Deborah Orr: How one Muslim woman reveals the paradoxes of feminism and immigration

Hirsi Ali is basically a neo-con, who believes in strong borders and enthusiastic integration

Wednesday 17 May 2006 00:00 BST
Comments

Her political career in the Netherlands had been sudden and stellar. But yesterday it ended in ignominy, as Ayaan Hirsi Ali resigned the parliamentary seat she won in 2003, over allegations that she had lied to get asylum. The immigration minister in Hirsi Ali's own political party, Rita Verdouk, declared that her parliamentary colleague, named last year in Time magazine as one of the world's top 100 influential people, had been "improperly granted citizenship".

The accusations are particularly damaging to her because Hirsi Ali, a Somali-born Muslim apostate, is a vociferous critic of what she considers an overly laissez-faire attitude to immigration in her adopted country. Contemptuous of multi-culturalism, yet insistent that Muslims are largely "incapable of integration", she had courted controversy since she launched herself on the political scene. It has now become clear that she knows whereof she speaks. Hirsi Ali says that the Dutch immigration system is wide open to abuse. She has been, it's now clear, a notable beneficiary of the very system she derides.

Since claiming asylum in 1992, when she was categorised as a pretty watertight claimant, Hirsi Ali has earned a degree in political science, published two collections of speeches and essays, and become one of the country's most prominent and charismatic political personalities.

She attracted public attention in the Netherlands in the wake of the gay right-winger Pym Fortune's assassination by an animal rights activist, largely because her own views chimed with his outspoken condemnation of Islam as a "backward" culture. That attention became international when the Theo Van Gogh, director of a film she had scripted, was assassinated by a "home grown" Muslim extremist, Mohammed Bouyeri.

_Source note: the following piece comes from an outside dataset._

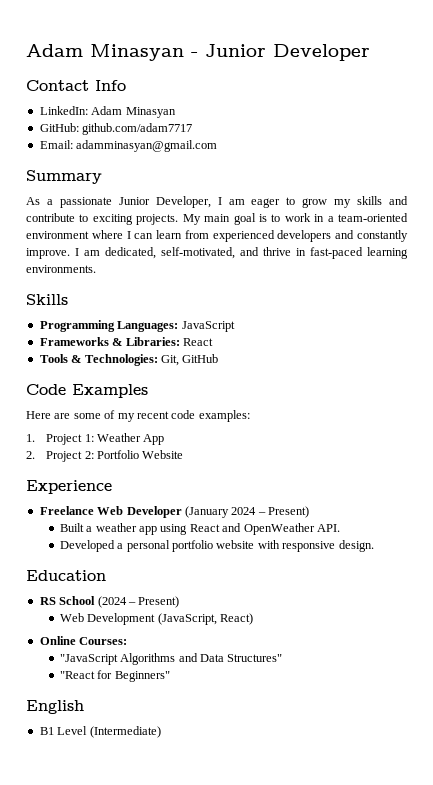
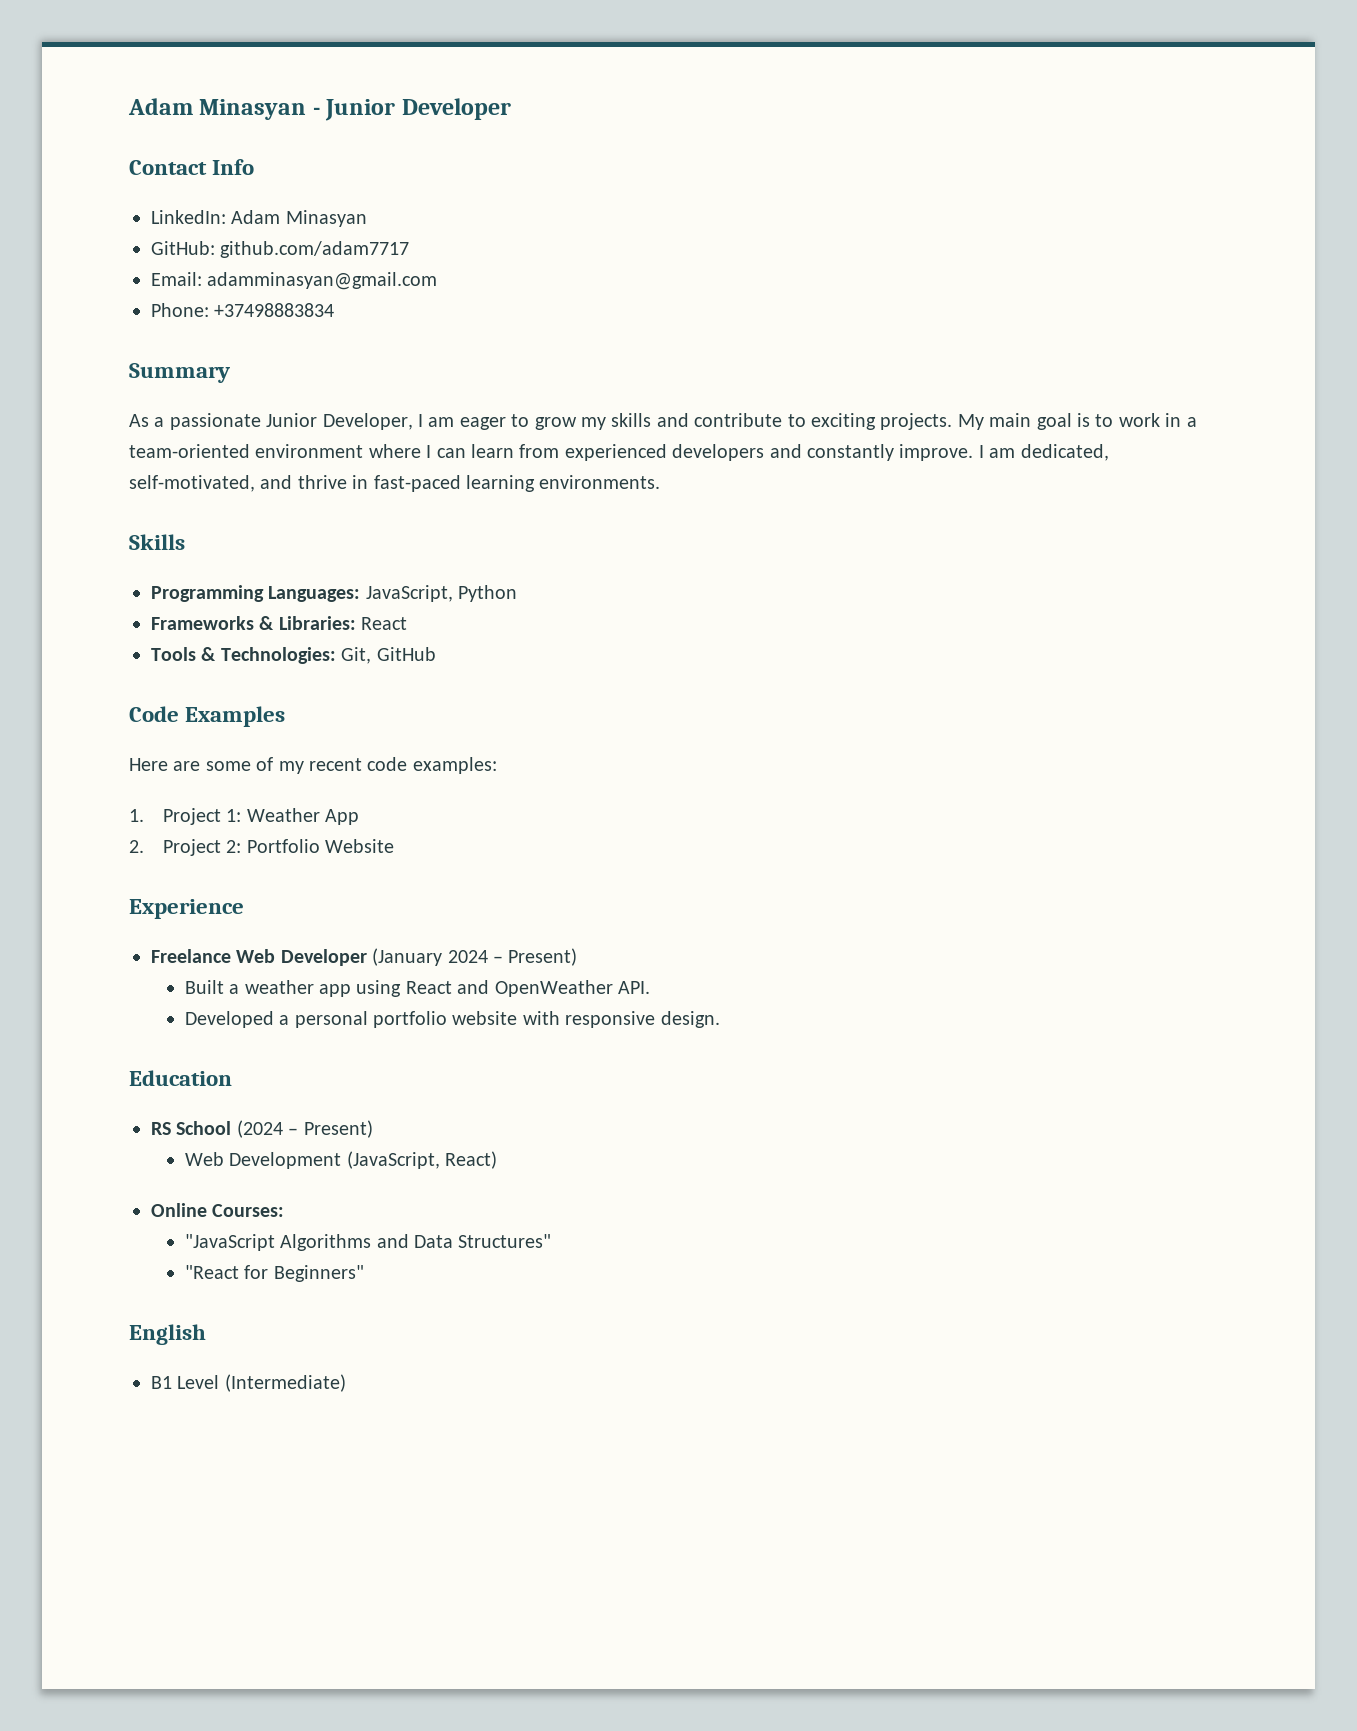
+ Phone: +37498883834
- Programming Languages: JavaScript
+ Programming Languages: JavaScript, Python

The film, called Submission, told briefly of four Muslim women, who had in various ways been damaged by anti-female Islamic custom, and sought release from "marital bondage". Including images of a woman's body in a diaphanous burqa, with verses from the Koran projected on to it, the short, low-budget film was an intentionally provocative piece directed by a professional Dutch controversialist.

He was warned by Hirsi Ali that he had put himself in danger, but remained obdurate in his refusal to take precautions. Thereby, he made himself an easy target for a young man who would have preferred to take his frustrations out on Hirsi Ali herself. A letter was found attached to Van Gogh's body with a knife, vowing that Hirsi Ali would also be killed. She has lived under 24-hour protection since, campaigning from behind her barricades against forced marriage, female genital mutilation, and the rest of the sorry litany of abuses of women that Islam condones or Muslims practise.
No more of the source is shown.